== Segment start ==

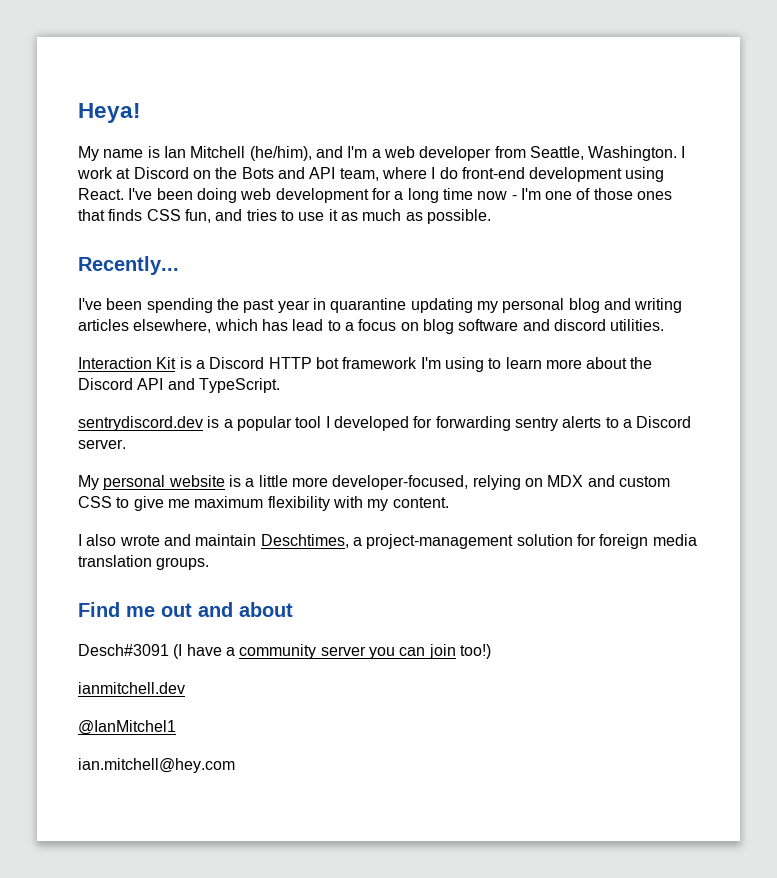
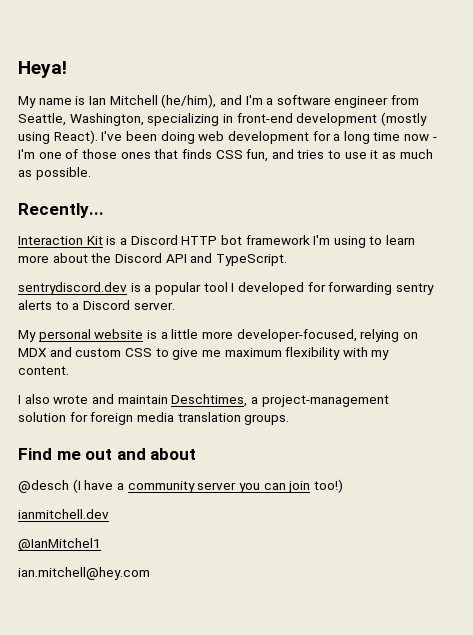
- My name is Ian Mitchell (he/him), and I'm a web developer from Seattle, Washington. I work at Discord on the Bots and API team, where I do front-end development using React.
+ My name is Ian Mitchell (he/him), and I'm a software engineer from Seattle, Washington, specializing in front-end development (mostly using React).
- I've been spending the past year in quarantine updating my personal blog and writing articles elsewhere, which has lead to a focus on blog software and discord utilities.
- Desch#3091 (I have a community server you can join too!)
+ @desch (I have a community server you can join too!)

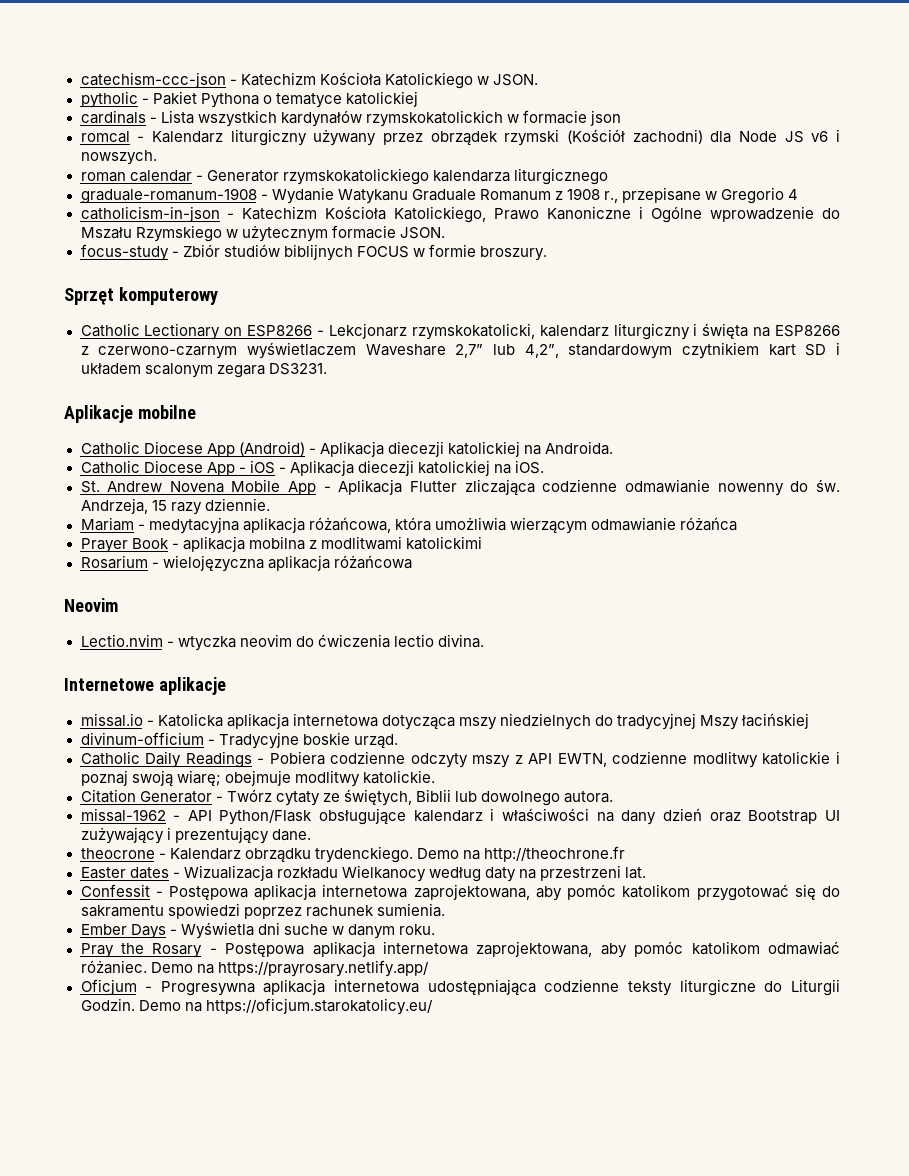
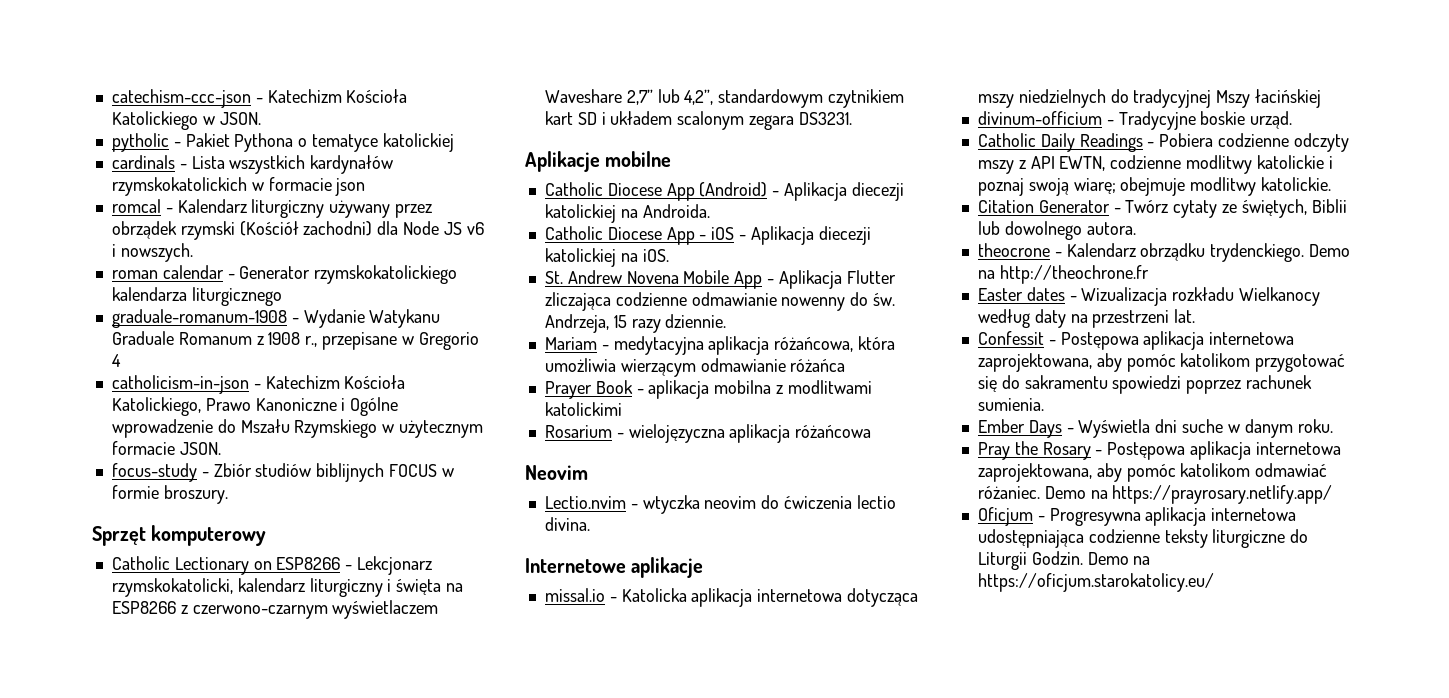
- missal-1962 - API Python/Flask obsługujące kalendarz i właściwości na dany dzień oraz Bootstrap UI zużywający i prezentujący dane.

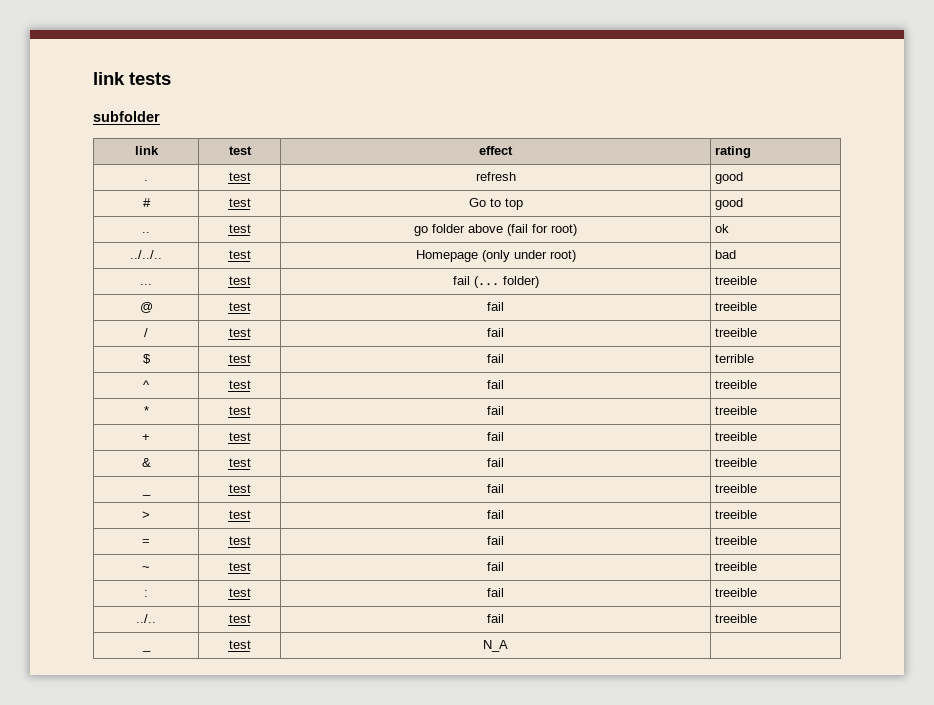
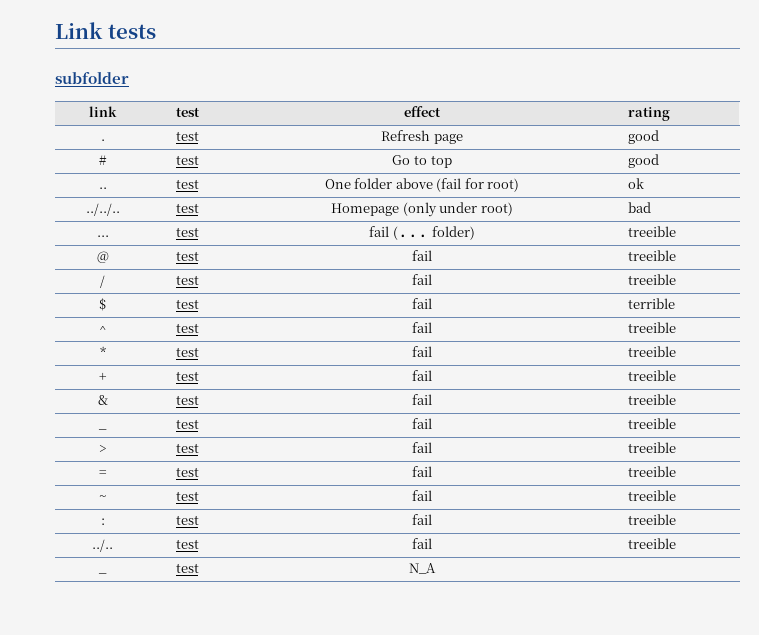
- link tests
+ Link tests
- . | test | refresh | good
+ . | test | Refresh page | good
- .. | test | go folder above (fail for root) | ok
+ .. | test | One folder above (fail for root) | ok

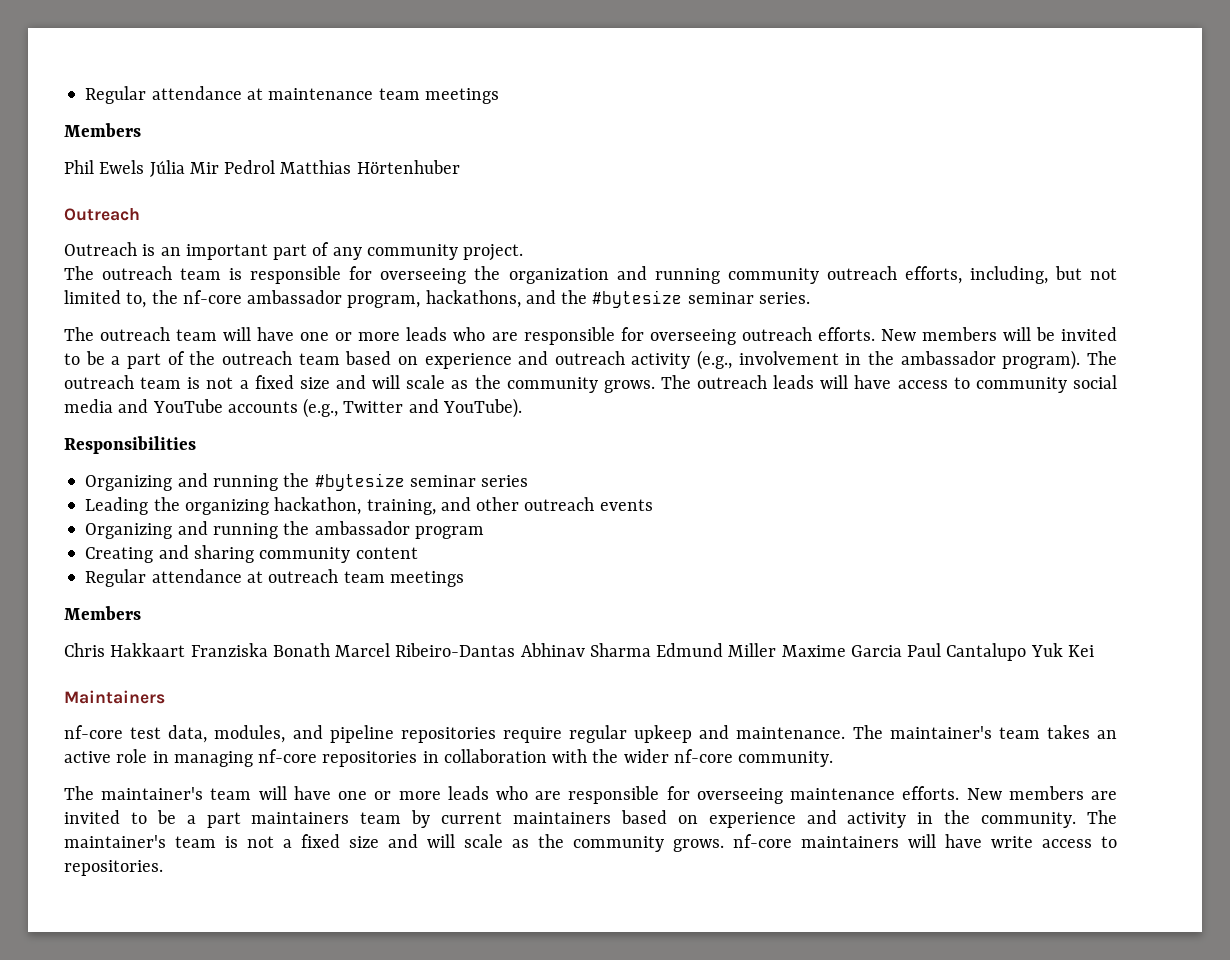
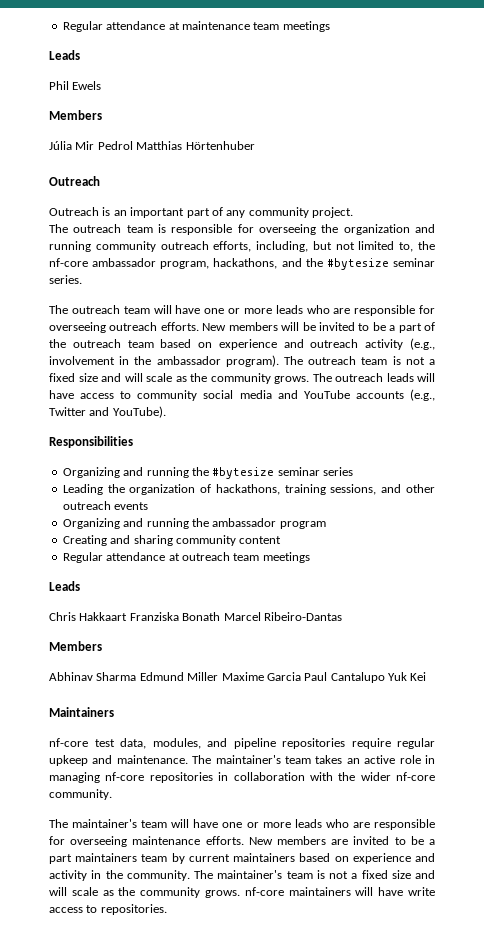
  Regular attendance at maintenance team meetings
- Members
+ Leads
- Phil Ewels Júlia Mir Pedrol Matthias Hörtenhuber
+ Phil Ewels
+ Members
+ Júlia Mir Pedrol Matthias Hörtenhuber
- Leading the organizing hackathon, training, and other outreach events
+ Leading the organization of hackathons, training sessions, and other outreach events
  Regular attendance at outreach team meetings
- Members
+ Leads
- Chris Hakkaart Franziska Bonath Marcel Ribeiro-Dantas Abhinav Sharma Edmund Miller Maxime Garcia Paul Cantalupo Yuk Kei
+ Chris Hakkaart Franziska Bonath Marcel Ribeiro-Dantas
+ Members
+ Abhinav Sharma Edmund Miller Maxime Garcia Paul Cantalupo Yuk Kei

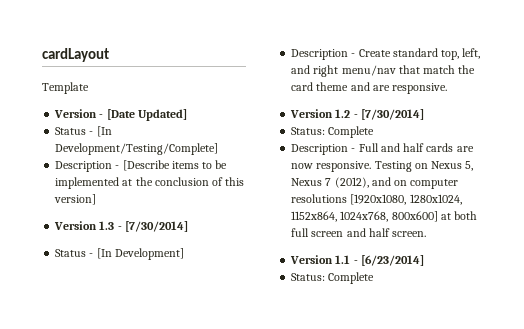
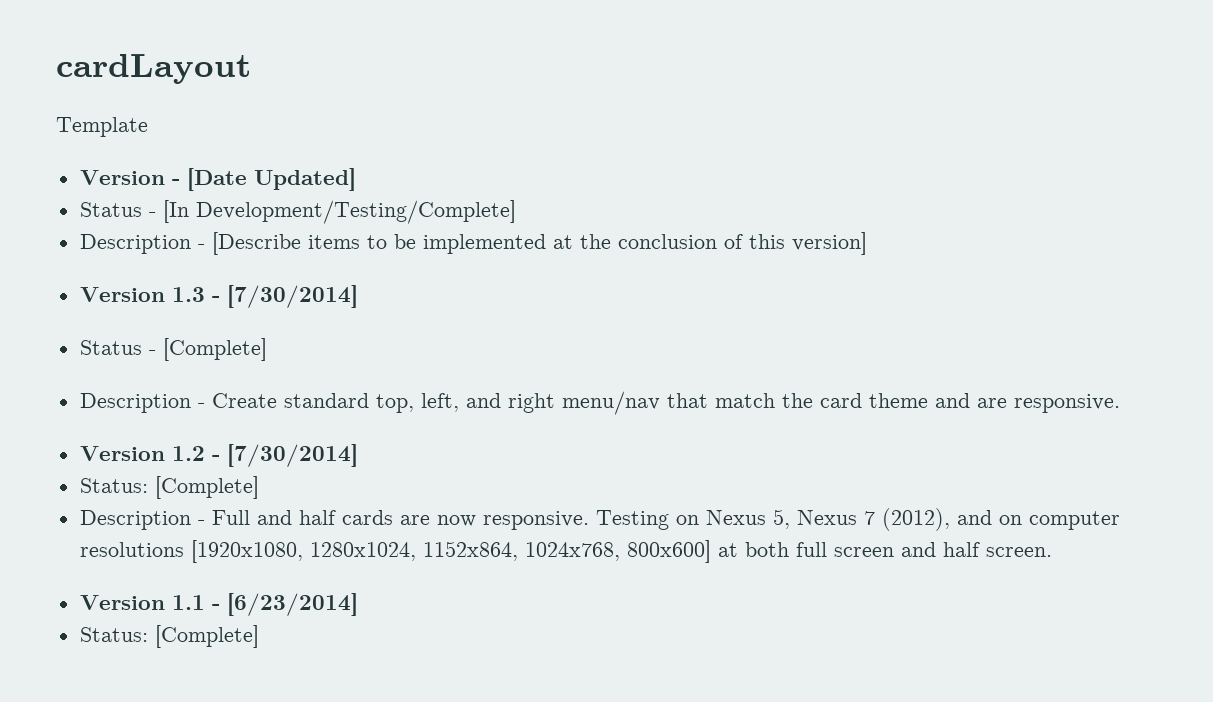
- Status - [In Development]
+ Status - [Complete]
  Version 1.2 - [7/30/2014]
- Status: Complete
+ Status: [Complete]
  Version 1.1 - [6/23/2014]
- Status: Complete
+ Status: [Complete]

== Segment end ==

What you should do: Beginning with the first line of the entries above, repeat each line word for word until the line with "(mostly using React)." has been given too. Omit the pictures.

Written response:
- My name is Ian Mitchell (he/him), and I'm a web developer from Seattle, Washington. I work at Discord on the Bots and API team, where I do front-end development using React.
+ My name is Ian Mitchell (he/him), and I'm a software engineer from Seattle, Washington, specializing in front-end development (mostly using React).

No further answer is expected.